Quando chiediamo più donne e più inclusività dietro la macchina da presa, non è un mero dato statistico che stiamo reclamando, ma un nuovo sguardo sul mondo. E Charlotte Wells, a suo modo, questo nuovo sguardo riesce a portarlo, raccontandoci un padre che non è né un Maestro né un Tiranno, raccontandoci un rapporto filiale svuotato dall’odio, dal conflitto aperto e dalla rabbiosa competizione, dove ciò che resta è, senza retorica e senza sovrastrutture, il distillato più autentico dell’amore.

Why can’t we give love that one more chance? cantano Freddie Mercury e David Bowie nella straziante scena finale, dove Calum e Sophie ballano sulle note di Under Pressure.

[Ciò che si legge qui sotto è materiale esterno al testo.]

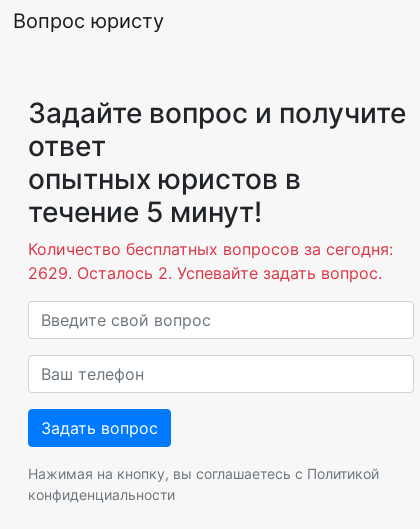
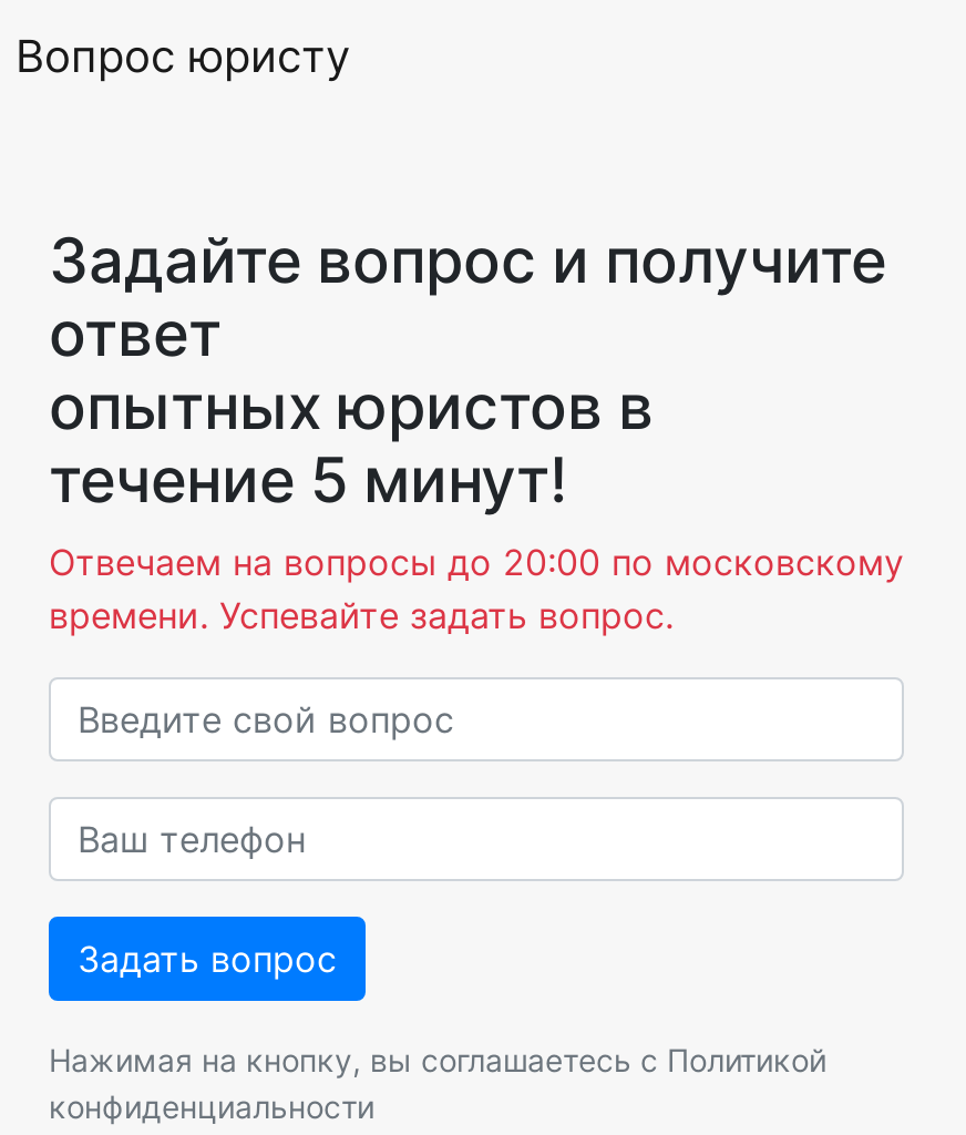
[28,239,393,283] Количество бесплатных вопросов за сегодня: | 2629. Осталось 2. Успевайте задать вопрос. -> [49,540,904,637] Отвечаем на вопросы до 20:00 по московскому | времени. Успевайте задать вопрос.

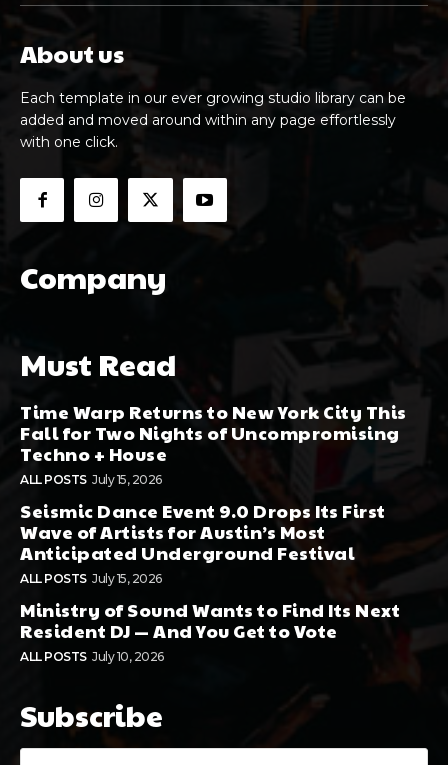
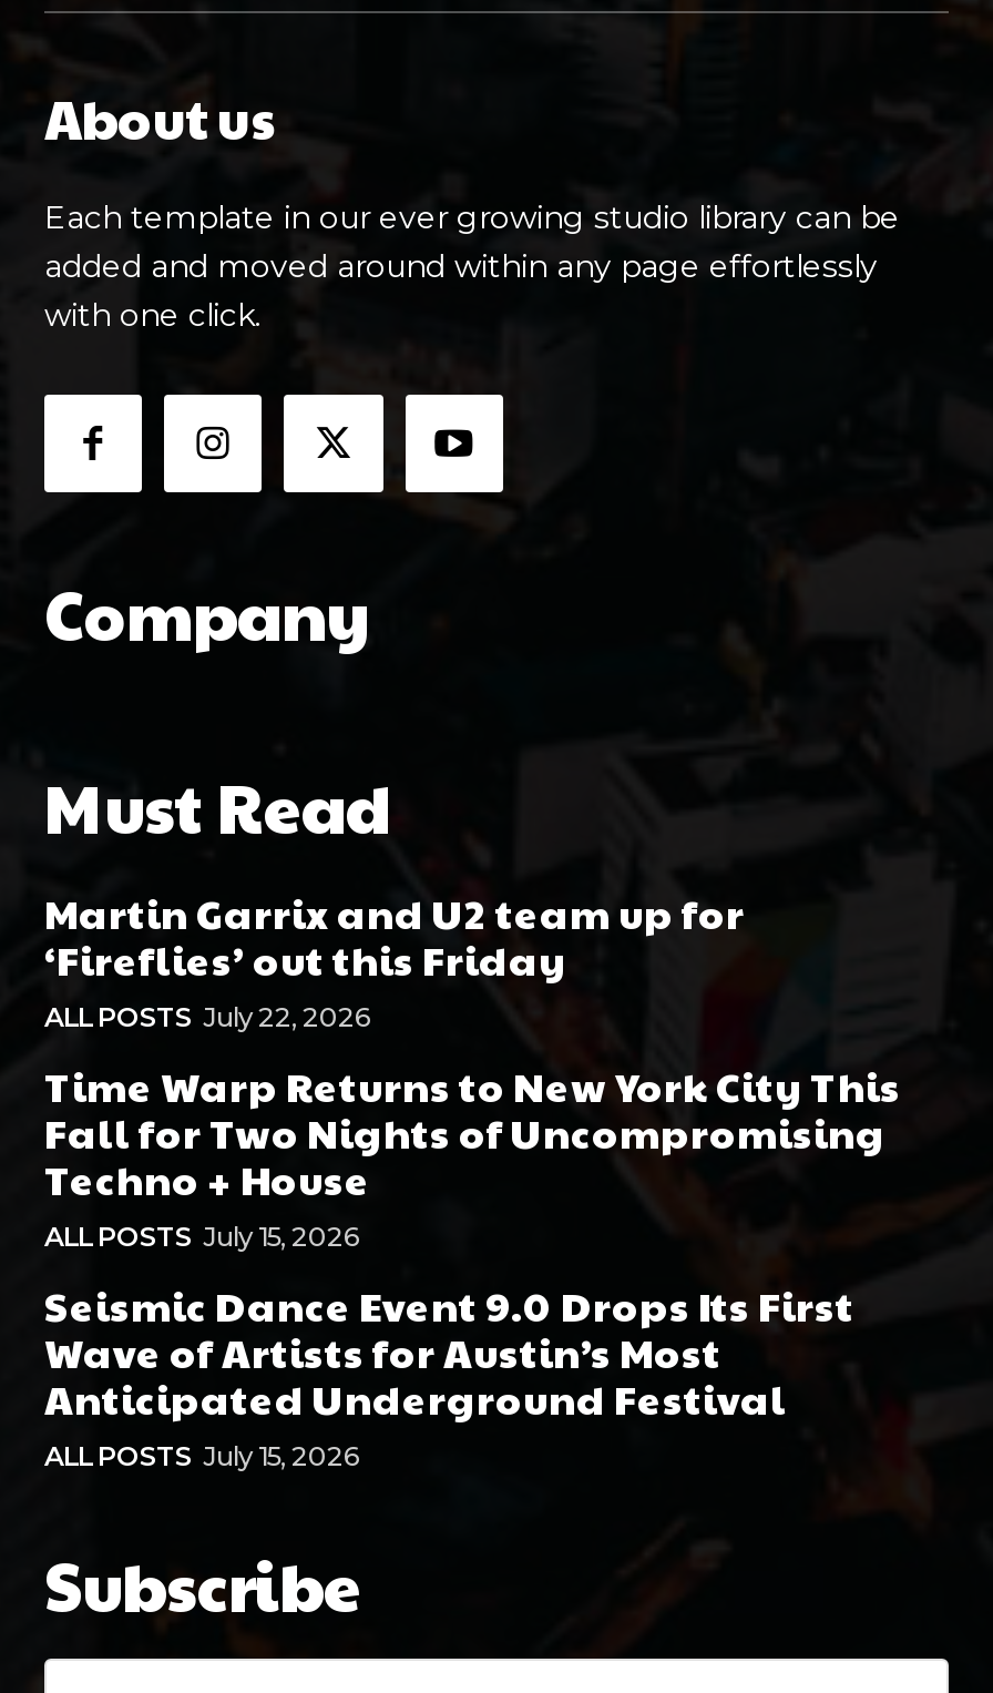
moved [20,342,447,586] -> [44,931,991,1473]: [image] | Time Warp Returns to New York City This | Fall for Two Nights of Uncompromising | ... | Anticipated Underground Festival | ALL POSTS July 15, 2026
none -> [44,885,745,1034] Martin Garrix and U2 team up for | ‘Fireflies’ out this Friday | ALL POSTS July 22, 2026
[20,597,400,664] Ministry of Sound Wants to Find Its Next | Resident DJ — And You Get to Vote | ALL POSTS July 10, 2026 -> none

Ci voleva un film così delicato per farmi immaginare una sfumatura diversa in questo semplice verso, che non mi sembra tanto domandarsi perché non possiamo dare alle persone un’altra occasione, ma – quesito ben più lacerante – perché ci è concesso amare, e vivere, una sola volta. Perché non possiamo risalire il tempo, e trattenere le persone che vorremmo non scomparissero. Eppure, this our last dance / this is ourselves: con questi versi si chiude la speciale lettera di Charlotte Wells, suggerendoci che eravamo proprio noi quelle persone che hanno sbagliato o non hanno compreso, che hanno vissuto i momenti più importanti con inconsapevolezza, perché sarebbe forse impossibile vivere altrimenti. Eravamo noi nella lucida banalità di un giorno d’estate, quando la felicità ci ha toccato senza che ce ne rendessimo davvero conto.